That scream has haunted me all these years. At the time I interpreted it as some carry-over from whatever place her soul had gone while she was unconscious; I was devoutly Evangelical in those days, and as she hadn’t Given Her Live to Christ in any formal way, I was sure that she had seen a glimpse of the fires of Hell. And now she was dead, and it was too late.

Three days after her funeral (a surprisingly jolly affair, considering, though some of the humor was unintentional—her family and friends came from Ottowa, Illinois, which they kept pronouncing as Aaaaaaaaaaattawa Ellenoise, and they drank melk rather than milk), my friend Frances had a dream.

She was walking in a beautiful field of wildflowers, and Holly appeared, looking marvelously healthy and full of life. At one point in their conversation, Holly said, “Let’s run!”

Frances protested: “But you have a hole in your heart—you can’t run!”

Holly dashed away and called over her shoulder, “Catch me!” The dream ended with Holly’s laughter lingering on the breeze.

That dream gave me enormous peace. I knew with great certainty that she was now with God, and whole, and happy. But the memory of that scream just before she died has remained shocking and upsetting to me, and because it didn’t fit in with the happy ending, I’ve simply deleted it from the story as I’ve told it over the years.

It’s taken me a long time to recognize the power of the human spirit in fighting to live, or in becoming resigned to death. Sometimes the clinging to life seems inappropriate (I’ve worked shamanically for more than one person who should clearly unclench their hold on this world and go gently into that good night); sometimes the resignation seems entirely too premature.

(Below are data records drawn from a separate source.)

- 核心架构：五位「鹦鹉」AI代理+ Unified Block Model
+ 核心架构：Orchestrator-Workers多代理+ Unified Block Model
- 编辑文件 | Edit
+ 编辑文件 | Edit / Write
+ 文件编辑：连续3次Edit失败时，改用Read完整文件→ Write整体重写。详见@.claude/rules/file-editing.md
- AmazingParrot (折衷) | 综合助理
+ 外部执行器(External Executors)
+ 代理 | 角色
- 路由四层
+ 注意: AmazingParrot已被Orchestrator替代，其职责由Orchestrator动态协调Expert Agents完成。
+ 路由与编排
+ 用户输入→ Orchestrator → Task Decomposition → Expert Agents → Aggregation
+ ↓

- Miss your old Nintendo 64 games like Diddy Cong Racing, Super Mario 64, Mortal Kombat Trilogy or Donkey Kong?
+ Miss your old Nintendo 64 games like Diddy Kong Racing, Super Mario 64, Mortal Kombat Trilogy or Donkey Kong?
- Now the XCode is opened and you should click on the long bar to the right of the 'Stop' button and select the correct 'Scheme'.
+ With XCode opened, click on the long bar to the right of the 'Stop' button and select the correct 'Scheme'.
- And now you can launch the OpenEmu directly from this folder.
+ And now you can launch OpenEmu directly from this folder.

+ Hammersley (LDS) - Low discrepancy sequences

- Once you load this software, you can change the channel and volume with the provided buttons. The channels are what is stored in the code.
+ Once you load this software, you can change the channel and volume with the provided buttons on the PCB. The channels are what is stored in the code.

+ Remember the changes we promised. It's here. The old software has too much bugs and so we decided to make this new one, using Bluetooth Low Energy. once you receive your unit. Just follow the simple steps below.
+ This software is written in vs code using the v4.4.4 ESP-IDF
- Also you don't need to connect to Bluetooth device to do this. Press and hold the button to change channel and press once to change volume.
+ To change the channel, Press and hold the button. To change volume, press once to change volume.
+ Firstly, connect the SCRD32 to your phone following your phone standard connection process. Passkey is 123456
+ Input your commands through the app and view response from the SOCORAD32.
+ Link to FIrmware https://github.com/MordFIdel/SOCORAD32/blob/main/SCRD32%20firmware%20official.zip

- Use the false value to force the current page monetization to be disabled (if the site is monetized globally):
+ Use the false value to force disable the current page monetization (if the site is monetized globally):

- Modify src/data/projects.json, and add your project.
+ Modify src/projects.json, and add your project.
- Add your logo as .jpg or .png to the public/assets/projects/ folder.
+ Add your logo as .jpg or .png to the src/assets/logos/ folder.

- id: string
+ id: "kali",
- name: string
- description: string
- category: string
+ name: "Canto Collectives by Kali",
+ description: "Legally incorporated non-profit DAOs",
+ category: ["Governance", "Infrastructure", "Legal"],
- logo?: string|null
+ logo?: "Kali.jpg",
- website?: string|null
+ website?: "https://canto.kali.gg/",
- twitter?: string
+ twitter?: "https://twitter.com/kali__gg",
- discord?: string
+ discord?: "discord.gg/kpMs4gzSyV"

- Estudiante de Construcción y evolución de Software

I now think that Holly was struggling to breathe, fighting with every fiber of her being to live, like a drowning person desperately trying to break the surface of the water. And she did, for a moment. She gasped in a final lung of air, eyes wide, and perhaps frightened, before sinking back into the sea.

Now when I see that screaming face, which is still incredibly vivid in my memory even thirty-two years later, I see the human struggle toward life, the will and desire and power of the spirit. I’ve come to believe that survival isn’t always so important, but that struggle, the wrestling with life and death that is the essence of our physical existence, is (pardon the pun) vital.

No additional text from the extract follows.